Shame: ‘Drunk Tank Pink’ (Dead Oceans, 2021)

Genere: post-punk | Uscita: 15 gennaio 2021

Insieme a Fontaines D.C. e Idles, gli Shame compongono il tris di nuove band che, negli ultimi 4-5 anni, ha più contribuito a tenere vivo l’interesse per il rock ‘n’ roll. Una rivisitazione della tradizione euro-anglofona di punk e post-punk declinata in ciascun caso in maniera differente, ma non abbastanza perché non venissero incluse in una scena stilisticamente piuttosto coesa. Proprio il 2020 è stato l’anno della consacrazione per le band di Dublino e di Bristol, i cui rispettivi secondo e terzo album hanno confermato l’ampio e simultaneo gradimento sia da parte della critica che del pubblico. L’assenza, a fine stagione, del successore di ‘Songs Of Praise‘ (2018) è stata una tacita mancanza di cui ci si apprestava a ipotizzare le reali ragioni. Erano i cinque ragazzi londinesi in difficoltà nel dare un adeguato seguito a un disco tanto acclamato?

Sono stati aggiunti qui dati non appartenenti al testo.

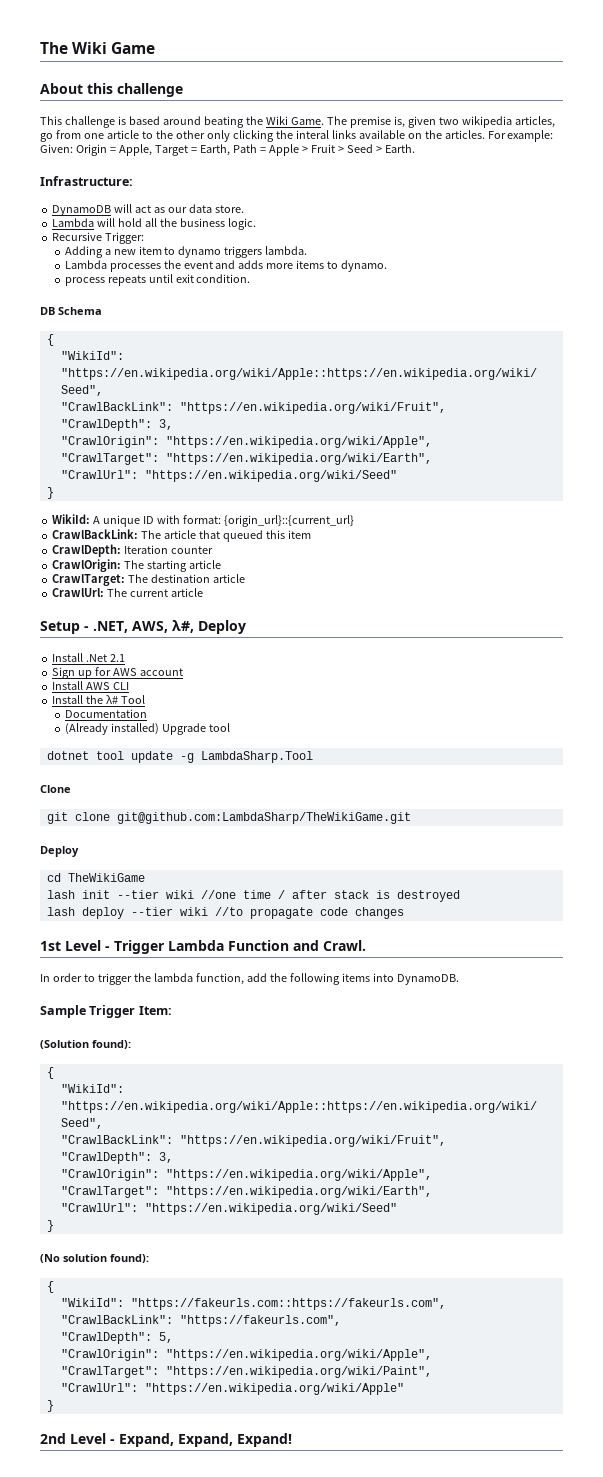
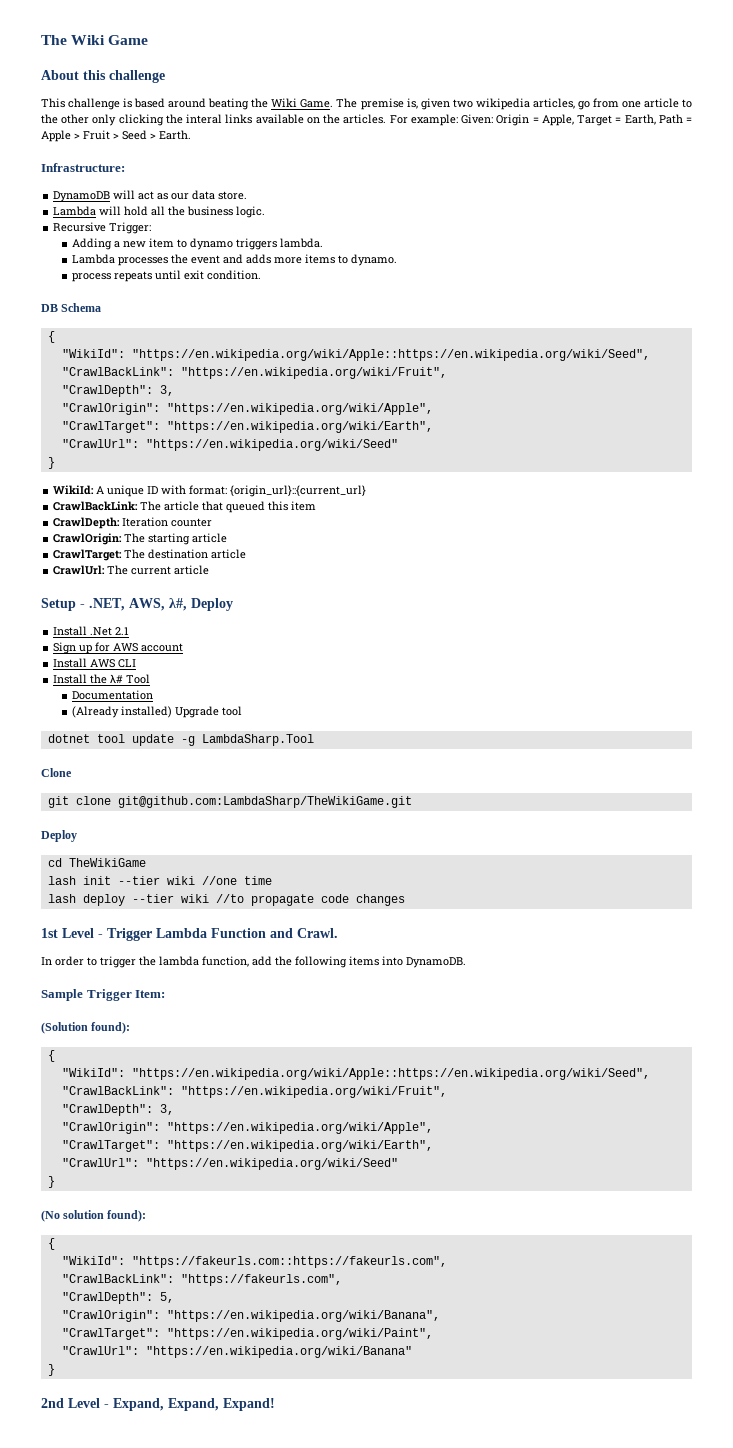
[277,890,460,902] / after stack is destroyed -> (272, 880) none
[165,1349,432,1361] "https://en.wikipedia.org/wiki/Apple", -> [166,1310,440,1322] "https://en.wikipedia.org/wiki/Banana",
[144,1383,404,1395] "https://en.wikipedia.org/wiki/Apple" -> [145,1346,412,1358] "https://en.wikipedia.org/wiki/Banana"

Nella realtà, niente di più falso: ‘Drunk Tank Pink‘ era già praticamente finito a fine gennaio 2020, dopo che il gruppo era volato in fretta e furia in Francia per rispondere alla chiamata di James Ford, il produttore che a metà anni ’00 fece spiccare il volo ad Arctic Monkeys e Klaxons e che si era reso totalmente disponibile ad occuparsi anche di loro. Sono stati i noti fatti di cronaca a costringere la band londinese a posticipare tutta la propria schedule all’anno successivo: “Se quando lo stavamo registrando ci avessero detto che ci sarebbe voluto un anno prima di poter farlo uscire, avrei pianto“, ammette il batterista Charlie Forbes in questa lunga intervista rilasciata all’NME.

L’ipotetico magone di Charlie è dettato dalla consapevolezza di avere per le mani del materiale estremamente valido. È certamente merito di un collaboratore abile come Ford l’aver tirato fuori il meglio da una band indubbiamente di talento, ma sono stati gli stessi Shame ad averci messo del loro, grazie a una crescita personale evidente, benché non indolore. Dopo due anni di tour ininterrotto le ripercussioni sullo stato fisico e mentale dell’altro Charlie, il frontman Charlie Steen, erano state preoccupanti: “Abbiamo quasi sempre bevuto whiskey per tutto il tempo, senza quasi mai mangiare“, racconta, “e una volta finito è arrivata quell’esagerata sensazione di immobilità che mi portava al pub praticamente tutte le sere (…) A un certo punto ho pensato che forse c’era un elemento del mio stile di vita da cui, per la mia sanità mentale, avevo bisogno di allontanarmi.” Per il chitarrista Sean Coyle-Smith, invece, la crisi si è manifestata in una sorta di rigetto artistico nel rapporto con il proprio strumento, che l’ha portato a ridefinire la propria tecnica dichiaratamente ispirato dall’ascolto dei dischi dei Talking Heads.

Sono queste le tre principali ragioni per cui, sia a livello stilistico che nei suoi testi, ‘Drunk Tank Pink‘ suona così diverso da ‘Songs Of Praise‘. Ci sono 3-4 pezzi che avrebbero potuto fare parte anche dell’LP precedente (‘Alphabet‘, ‘Great Dog‘, ‘6/1‘), ma il resto della scaletta mostra una nuova versione degli Shame che, sebbene non ne plachi irruenza e immediatezza, ne aumenta enormemente le potenzialità. Dalla new wave (‘Nigel Hitter‘, ‘Human For A Minute‘) al punk-funk (‘March Day‘), passando per art-rock (‘Water In The Well‘), spoken-word (‘Station Wagon‘) e un post-punk strutturalmente molto irregolare (‘Born In Luton‘, ‘Snow Day’, ‘Harsh Degrees‘), il quintetto di South London compie un deciso step verso la completa maturazione artistica, per cui la versatilità e l’ampiezza di soluzioni contenute in questo lavoro sono aspetti sostanziali. ‘Drunk Tank Pink‘ coniuga l’ardore dell’ultimo degli Idles con l’ambizione del più recente dei Fontaines D.C., superandoli entrambi proprio per la compresenza di ciascuna di queste componenti. Così facendo, gli Shame raggiungono il gradino più alto di questo podio esclusivo e si pongono, qui e ora, come la band da inseguire.